◆ RECORD EXCERPTS ◆
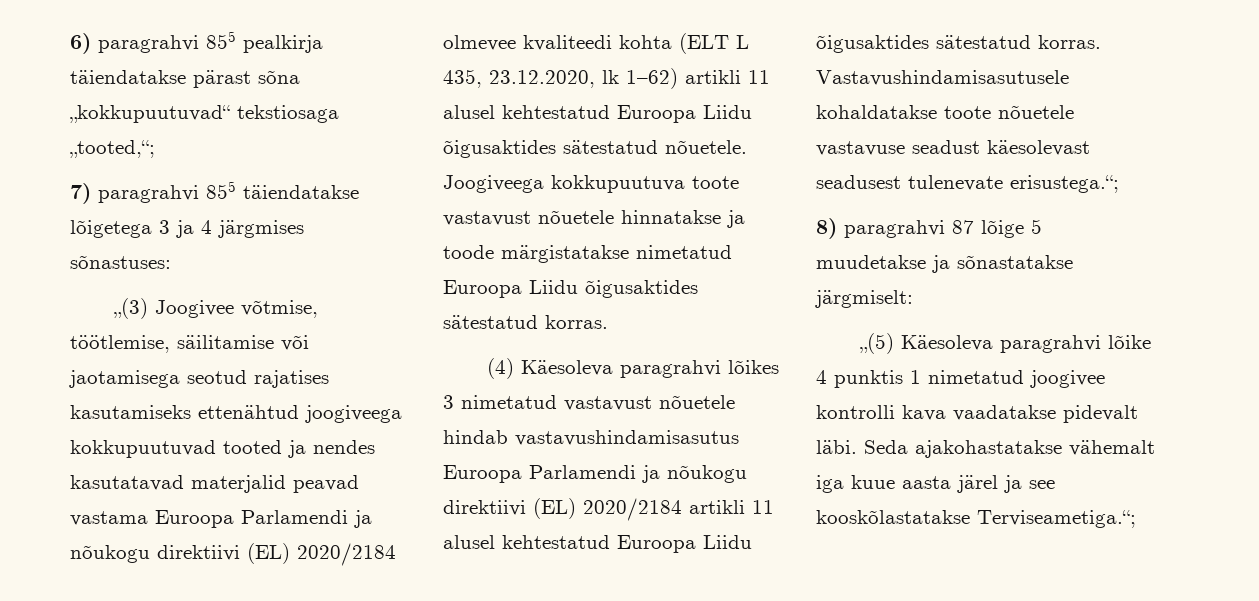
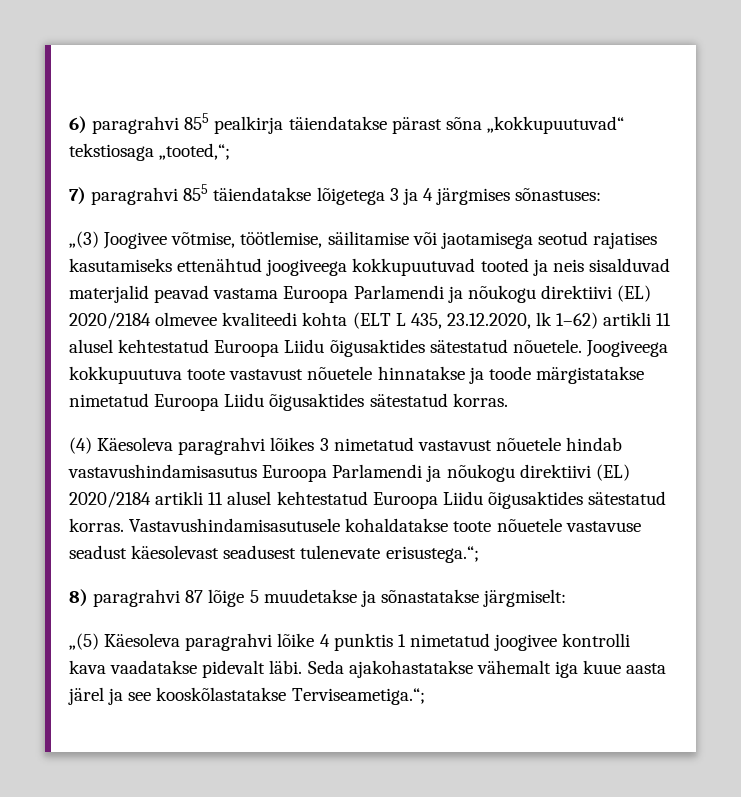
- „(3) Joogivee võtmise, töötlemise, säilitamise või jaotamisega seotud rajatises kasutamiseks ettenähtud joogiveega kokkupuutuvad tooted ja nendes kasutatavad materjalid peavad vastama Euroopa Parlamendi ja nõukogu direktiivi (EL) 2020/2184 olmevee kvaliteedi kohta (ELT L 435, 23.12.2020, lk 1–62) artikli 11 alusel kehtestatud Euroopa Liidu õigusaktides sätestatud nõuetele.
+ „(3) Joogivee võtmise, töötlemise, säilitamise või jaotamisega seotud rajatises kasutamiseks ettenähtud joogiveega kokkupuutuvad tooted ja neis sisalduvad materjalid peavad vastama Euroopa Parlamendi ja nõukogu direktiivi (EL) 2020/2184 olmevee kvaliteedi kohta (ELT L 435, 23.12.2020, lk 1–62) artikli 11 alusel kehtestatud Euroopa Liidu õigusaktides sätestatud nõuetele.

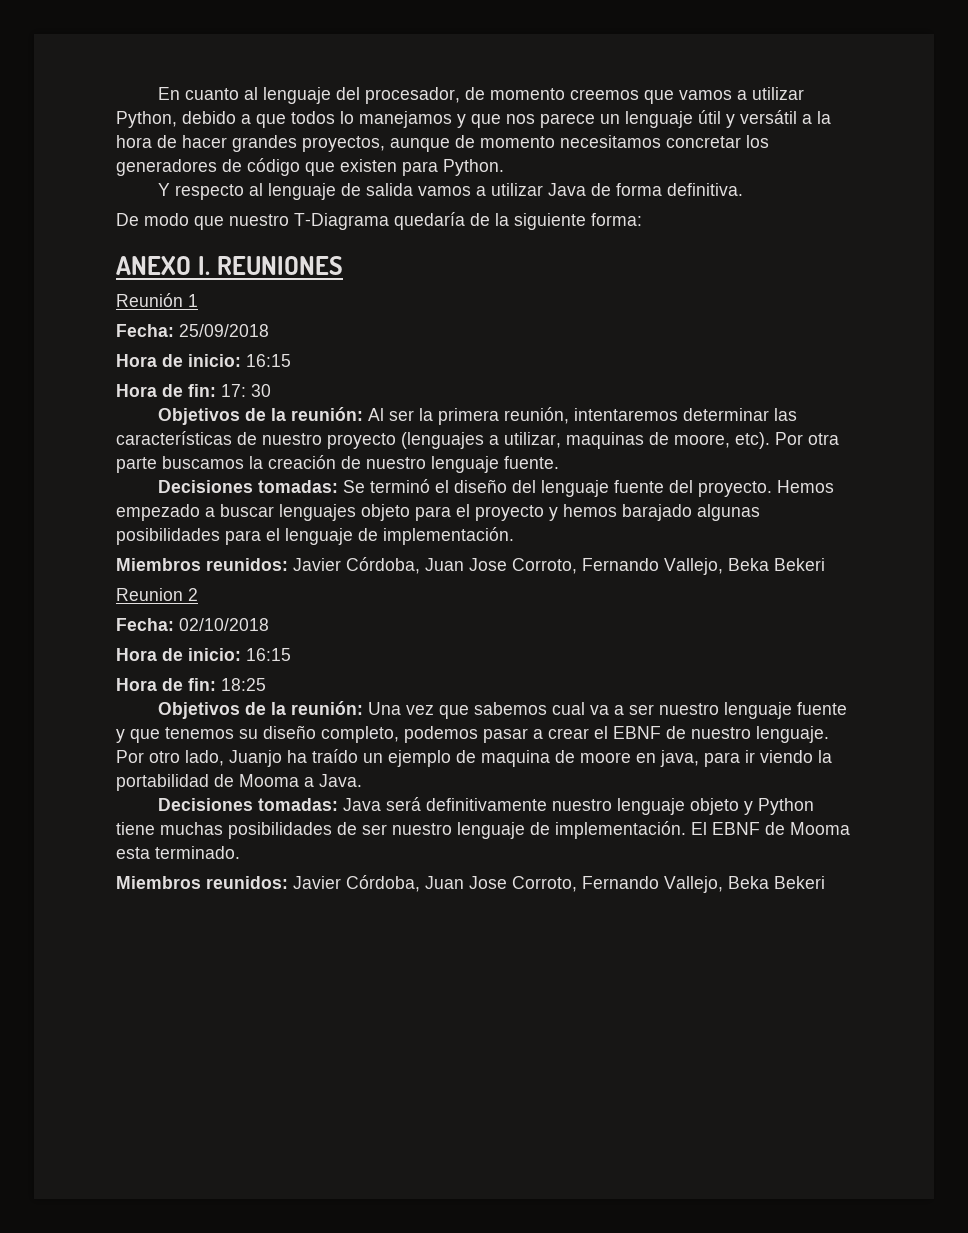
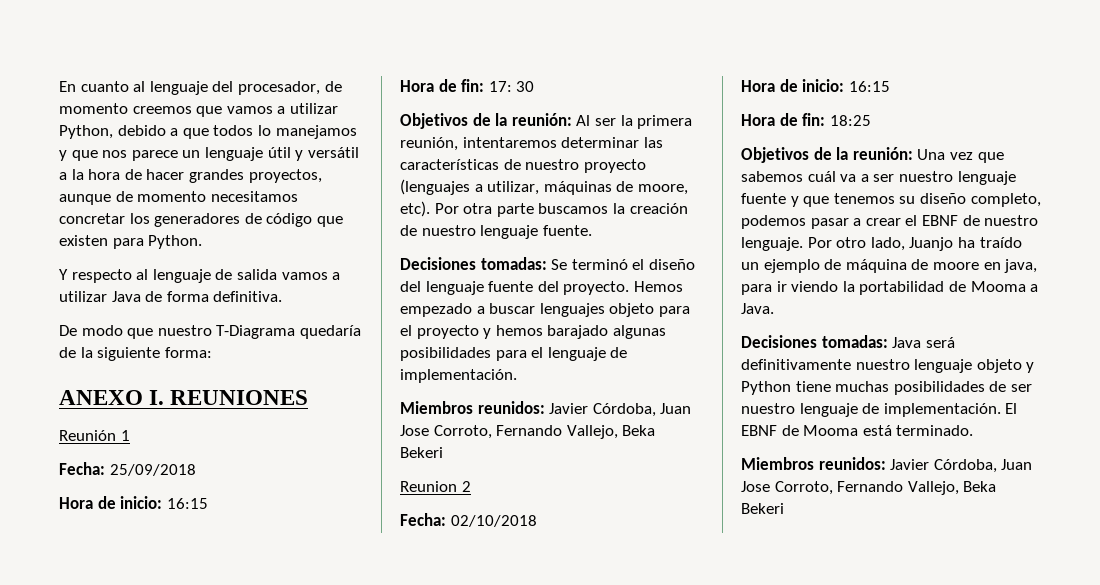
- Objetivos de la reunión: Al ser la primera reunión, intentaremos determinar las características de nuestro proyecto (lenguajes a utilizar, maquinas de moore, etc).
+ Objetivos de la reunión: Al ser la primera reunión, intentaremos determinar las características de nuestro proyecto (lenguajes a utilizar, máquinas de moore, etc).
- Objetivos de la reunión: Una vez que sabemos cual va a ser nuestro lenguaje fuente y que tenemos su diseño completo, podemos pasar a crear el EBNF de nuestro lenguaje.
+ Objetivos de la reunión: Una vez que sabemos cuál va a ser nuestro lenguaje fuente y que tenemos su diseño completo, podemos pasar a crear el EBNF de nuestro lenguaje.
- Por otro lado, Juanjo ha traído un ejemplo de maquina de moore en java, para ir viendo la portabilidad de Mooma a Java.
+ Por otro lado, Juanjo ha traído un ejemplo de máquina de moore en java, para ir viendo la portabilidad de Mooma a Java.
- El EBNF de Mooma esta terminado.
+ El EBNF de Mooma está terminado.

◆ DIRECTIONS ◆
Give the entries again word for word, but skip the pictures.

◆ OUTPUT OF THE TASK ◆
- „(3) Joogivee võtmise, töötlemise, säilitamise või jaotamisega seotud rajatises kasutamiseks ettenähtud joogiveega kokkupuutuvad tooted ja nendes kasutatavad materjalid peavad vastama Euroopa Parlamendi ja nõukogu direktiivi (EL) 2020/2184 olmevee kvaliteedi kohta (ELT L 435, 23.12.2020, lk 1–62) artikli 11 alusel kehtestatud Euroopa Liidu õigusaktides sätestatud nõuetele.
+ „(3) Joogivee võtmise, töötlemise, säilitamise või jaotamisega seotud rajatises kasutamiseks ettenähtud joogiveega kokkupuutuvad tooted ja neis sisalduvad materjalid peavad vastama Euroopa Parlamendi ja nõukogu direktiivi (EL) 2020/2184 olmevee kvaliteedi kohta (ELT L 435, 23.12.2020, lk 1–62) artikli 11 alusel kehtestatud Euroopa Liidu õigusaktides sätestatud nõuetele.

- Objetivos de la reunión: Al ser la primera reunión, intentaremos determinar las características de nuestro proyecto (lenguajes a utilizar, maquinas de moore, etc).
+ Objetivos de la reunión: Al ser la primera reunión, intentaremos determinar las características de nuestro proyecto (lenguajes a utilizar, máquinas de moore, etc).
- Objetivos de la reunión: Una vez que sabemos cual va a ser nuestro lenguaje fuente y que tenemos su diseño completo, podemos pasar a crear el EBNF de nuestro lenguaje.
+ Objetivos de la reunión: Una vez que sabemos cuál va a ser nuestro lenguaje fuente y que tenemos su diseño completo, podemos pasar a crear el EBNF de nuestro lenguaje.
- Por otro lado, Juanjo ha traído un ejemplo de maquina de moore en java, para ir viendo la portabilidad de Mooma a Java.
+ Por otro lado, Juanjo ha traído un ejemplo de máquina de moore en java, para ir viendo la portabilidad de Mooma a Java.
- El EBNF de Mooma esta terminado.
+ El EBNF de Mooma está terminado.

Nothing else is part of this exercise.